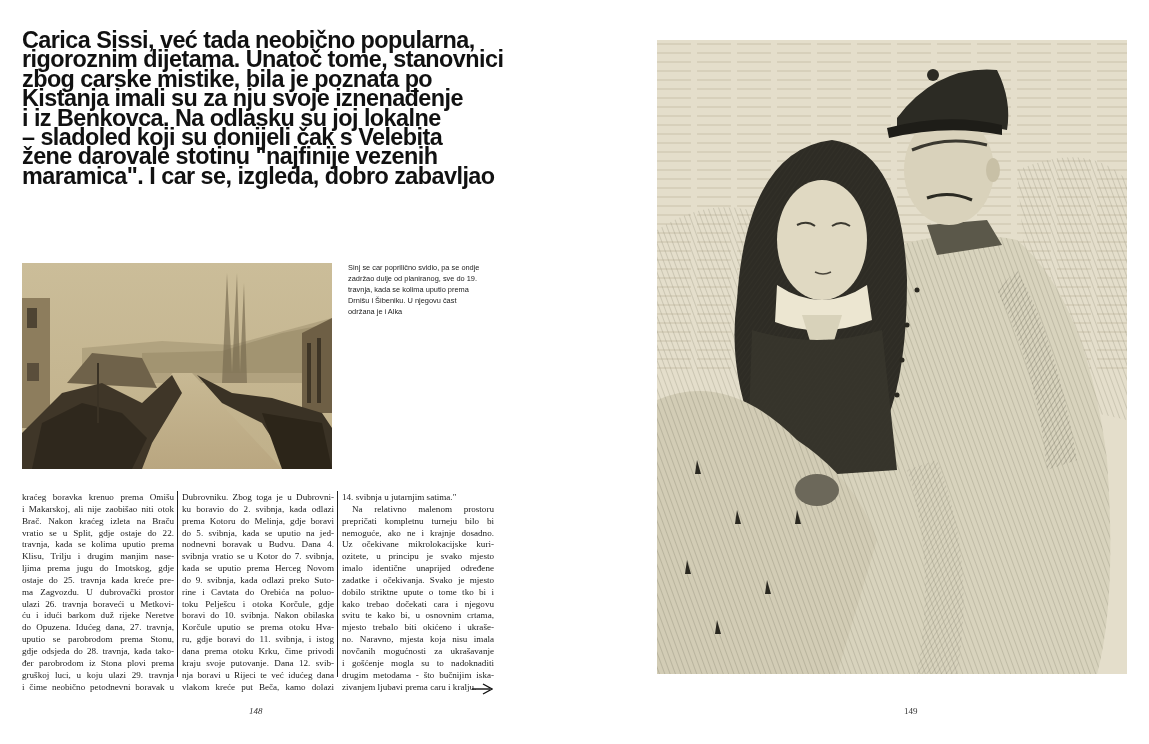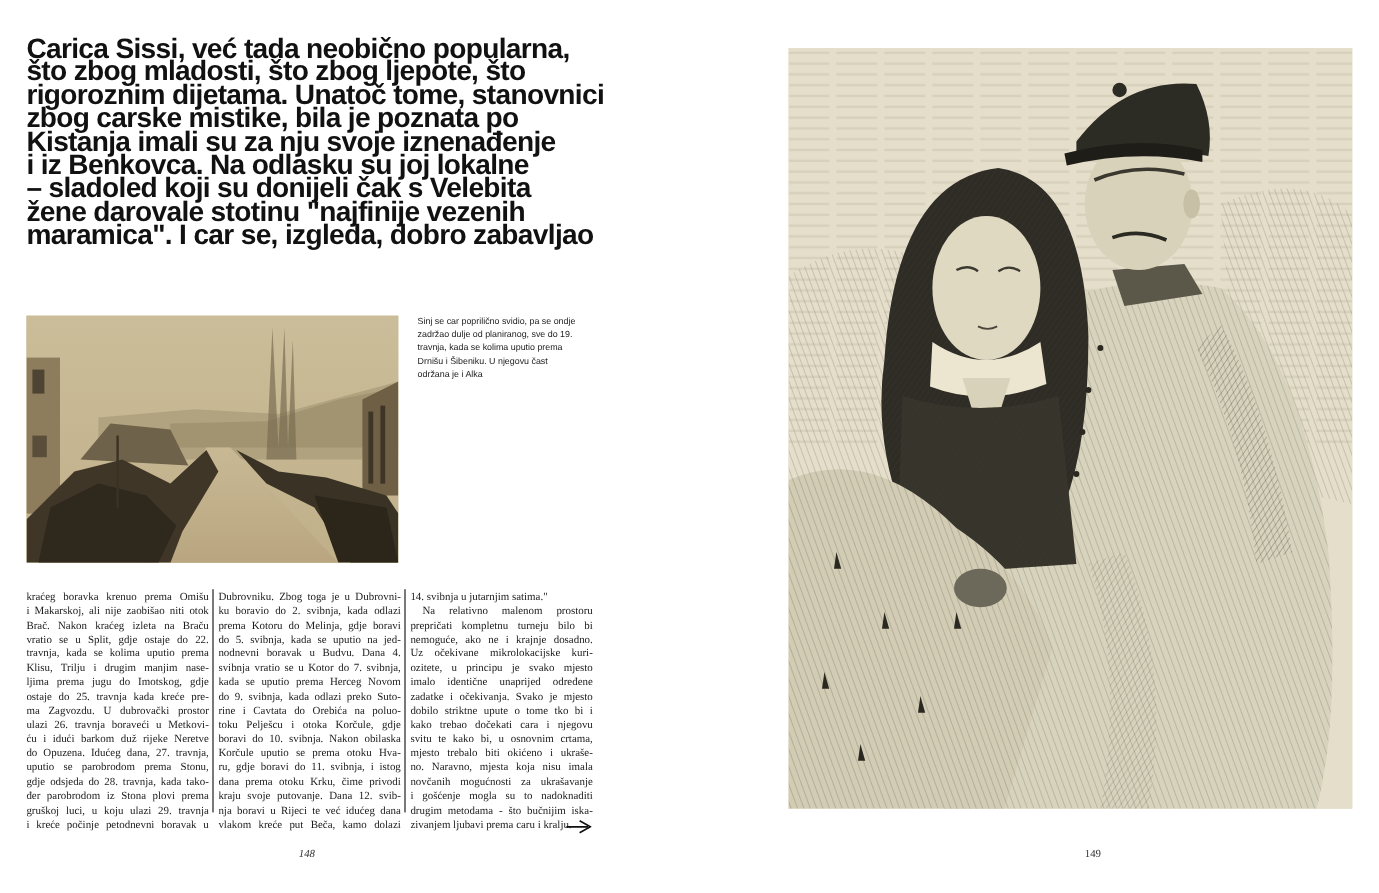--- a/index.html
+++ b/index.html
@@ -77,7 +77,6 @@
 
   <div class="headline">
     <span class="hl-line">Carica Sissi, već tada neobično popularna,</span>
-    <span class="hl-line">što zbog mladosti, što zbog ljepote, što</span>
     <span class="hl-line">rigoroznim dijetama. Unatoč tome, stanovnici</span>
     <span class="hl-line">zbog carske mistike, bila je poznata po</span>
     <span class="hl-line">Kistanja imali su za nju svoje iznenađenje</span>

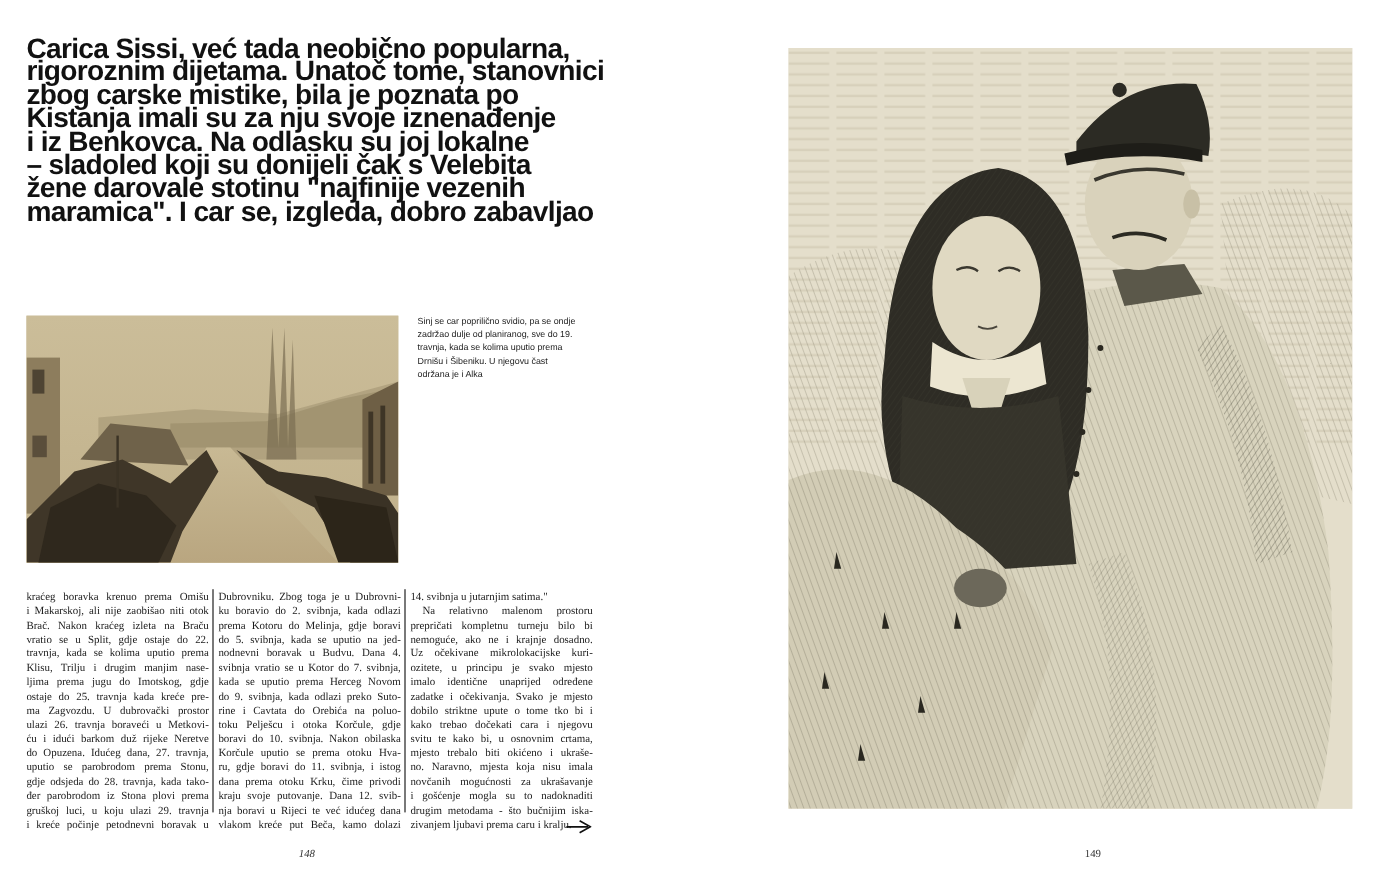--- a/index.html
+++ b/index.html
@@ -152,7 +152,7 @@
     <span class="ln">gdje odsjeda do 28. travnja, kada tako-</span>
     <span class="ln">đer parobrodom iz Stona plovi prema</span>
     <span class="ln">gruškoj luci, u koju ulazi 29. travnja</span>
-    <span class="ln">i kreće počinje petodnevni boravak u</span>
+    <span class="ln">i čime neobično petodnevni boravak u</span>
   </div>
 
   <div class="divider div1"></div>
# # #
## INSTRUCTIONS TO FOLLOW
Output the data exactly as it is, with the pictures dropped.

## PROBLEM SOLUTION
--- a/index.html
+++ b/index.html
@@ -77,7 +77,6 @@
 
   <div class="headline">
     <span class="hl-line">Carica Sissi, već tada neobično popularna,</span>
-    <span class="hl-line">što zbog mladosti, što zbog ljepote, što</span>
     <span class="hl-line">rigoroznim dijetama. Unatoč tome, stanovnici</span>
     <span class="hl-line">zbog carske mistike, bila je poznata po</span>
     <span class="hl-line">Kistanja imali su za nju svoje iznenađenje</span>

--- a/index.html
+++ b/index.html
@@ -152,7 +152,7 @@
     <span class="ln">gdje odsjeda do 28. travnja, kada tako-</span>
     <span class="ln">đer parobrodom iz Stona plovi prema</span>
     <span class="ln">gruškoj luci, u koju ulazi 29. travnja</span>
-    <span class="ln">i kreće počinje petodnevni boravak u</span>
+    <span class="ln">i čime neobično petodnevni boravak u</span>
   </div>
 
   <div class="divider div1"></div>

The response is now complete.